I can only assume I was traveling too quickly, given the conditions and my level of skill. Had you tried to persuade me of this 5 minutes before It happened, I would have vehemently denied it. However, 40mph on a wide, open, empty A-road in Warwickshire is perhaps made a little more tricky by 4 inches of snow on the ground, and more of the stuff coming down thickly.
Thankfully, there was no-one coming the other way when I negotiated the sweeping left hand bend. Because at that point the rear end of the car decided that following the front was altogether too tedious and the taillights decided they would prefer to arrive at the destination before the headlights. The car span gracefully to the right, and once it was more than slightly underway I was no more than a passenger, although a passenger who had the sense to let go of the steering wheel, dip the clutch and NOT to brake.
Someone was watching out for us because not only were there no other cars in sight, the pirouette took us onto a grassy verge and we didn't have quite enough speed to fall into the ditch beyond it. I was deeply, deeply grateful that while the front of the car was well over that ditch, the front wheels were two inches short of it, and we had missed the last road sign by four feet or so. Getting on our way again took no more than putting the car in reverse, backing back onto the carriageway and driving off again (at not more than 20mph this time.)
I was lucky.
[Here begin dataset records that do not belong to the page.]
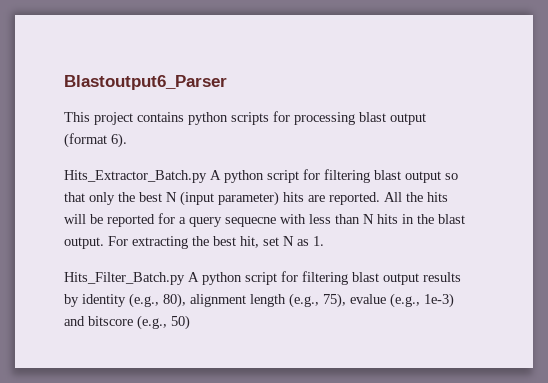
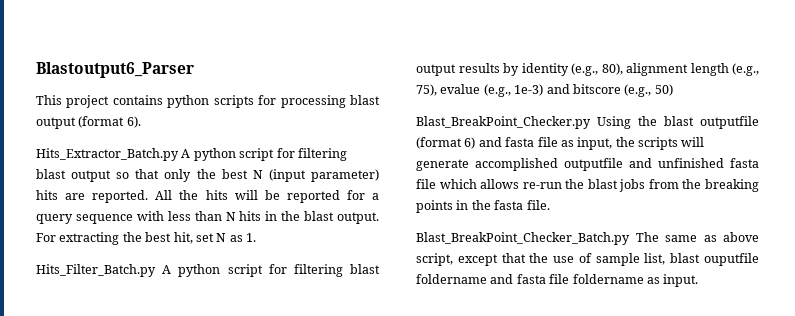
[225,217,276,227] sequecne -> [75,214,133,224] sequence
(190, 322) none -> [416,116,759,129] [416,137,705,150] [416,158,759,171] [416,179,759,192] [416,200,550,213] [416,232,759,245] [416,253,759,266] [416,274,699,287] // Blast_BreakPoint_Checker.py Using the blast outputfile (format 6) and fasta file as input, the scripts will generate accomplished outputfile and unfinished fasta file which allows re-run the blast jobs from the breaking points in the fasta file. // Blast_BreakPoint_Checker_Batch.py The same as above script, except that the use of sample list, blast ouputfile foldername and fasta file foldername as input.

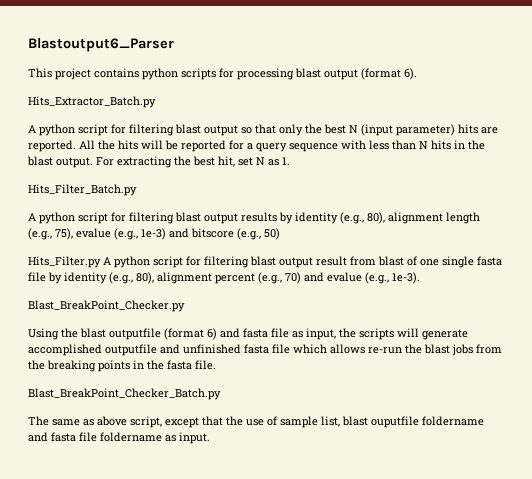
(179, 154) none -> (156, 102) //
(156, 270) none -> (137, 190) //
(673, 90) none -> [28,256,502,268] [28,272,420,284] // Hits_Filter.py A python script for filtering blast output result from blast of one single fasta file by identity (e.g., 80), alignment percent (e.g., 70) and evalue (e.g., 1e-3).
(591, 122) none -> (185, 306) //
(630, 238) none -> (221, 394) //

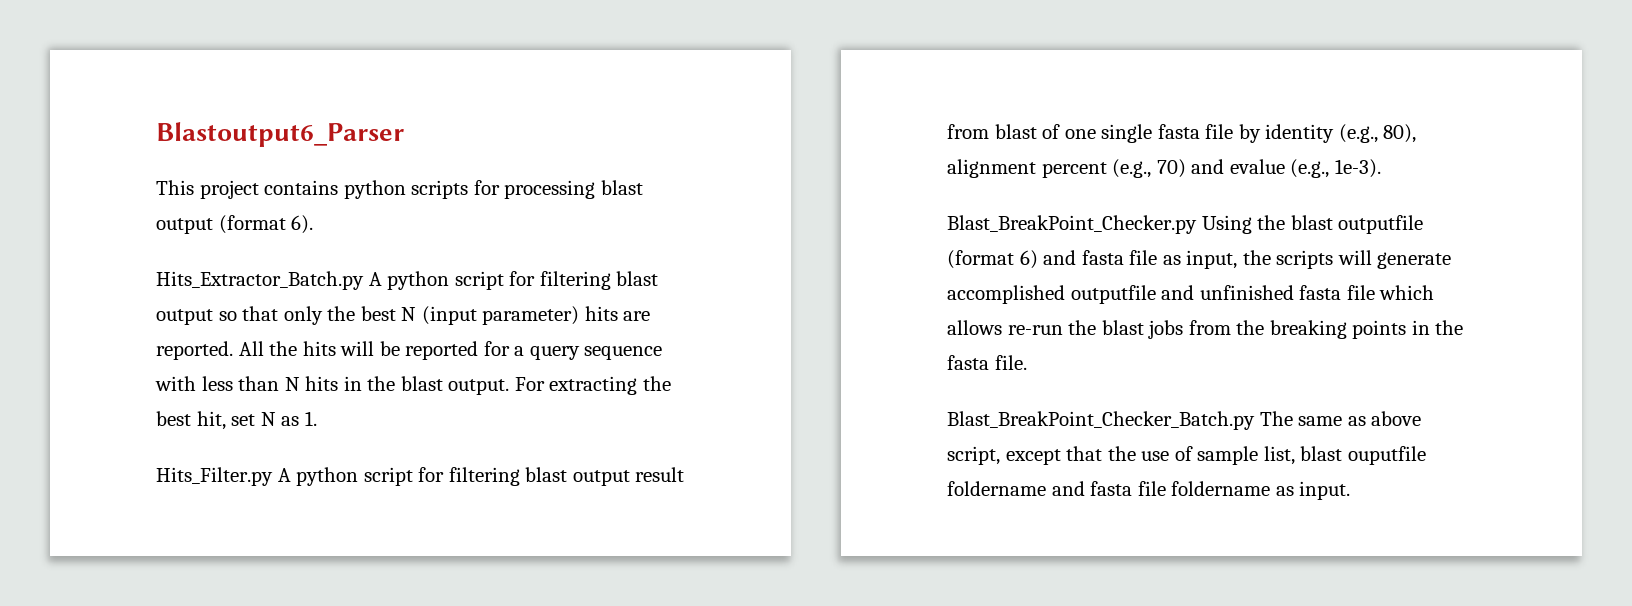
(156, 102) // -> (364, 280) none
[28,184,137,196] [28,212,480,224] [28,228,280,240] // Hits_Filter_Batch.py // A python script for filtering blast output results by identity (e.g., 80), alignment length (e.g., 75), evalue (e.g., 1e-3) and bitscore (e.g., 50) -> (317, 418) none
(185, 306) // -> (1197, 224) none
(221, 394) // -> (1255, 420) none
It was a nasty moment. (Mrs zcacogp had so many kittens we had to stop to let them out a little further up the road.) And while my S2 has bitten me three or four times in the last 6 years, this was the worst by some measure. Usually I can recover things by dipping the clutch and steering into the skid, but this time there was too much momentum, too much speed and no chance of bringing things back into line.
A salutatory lesson for me, for sure. What could I have done better? What advice do you have concerning 944's getting out of line? What can you do when the back of the car swings out - I am aware that the neutral weight distribution of the 944 (engine in the front, gearbox in the back) is what makes them so stable, but will also make them fiendishly difficult to get back in line once the back is moving in the wrong direction.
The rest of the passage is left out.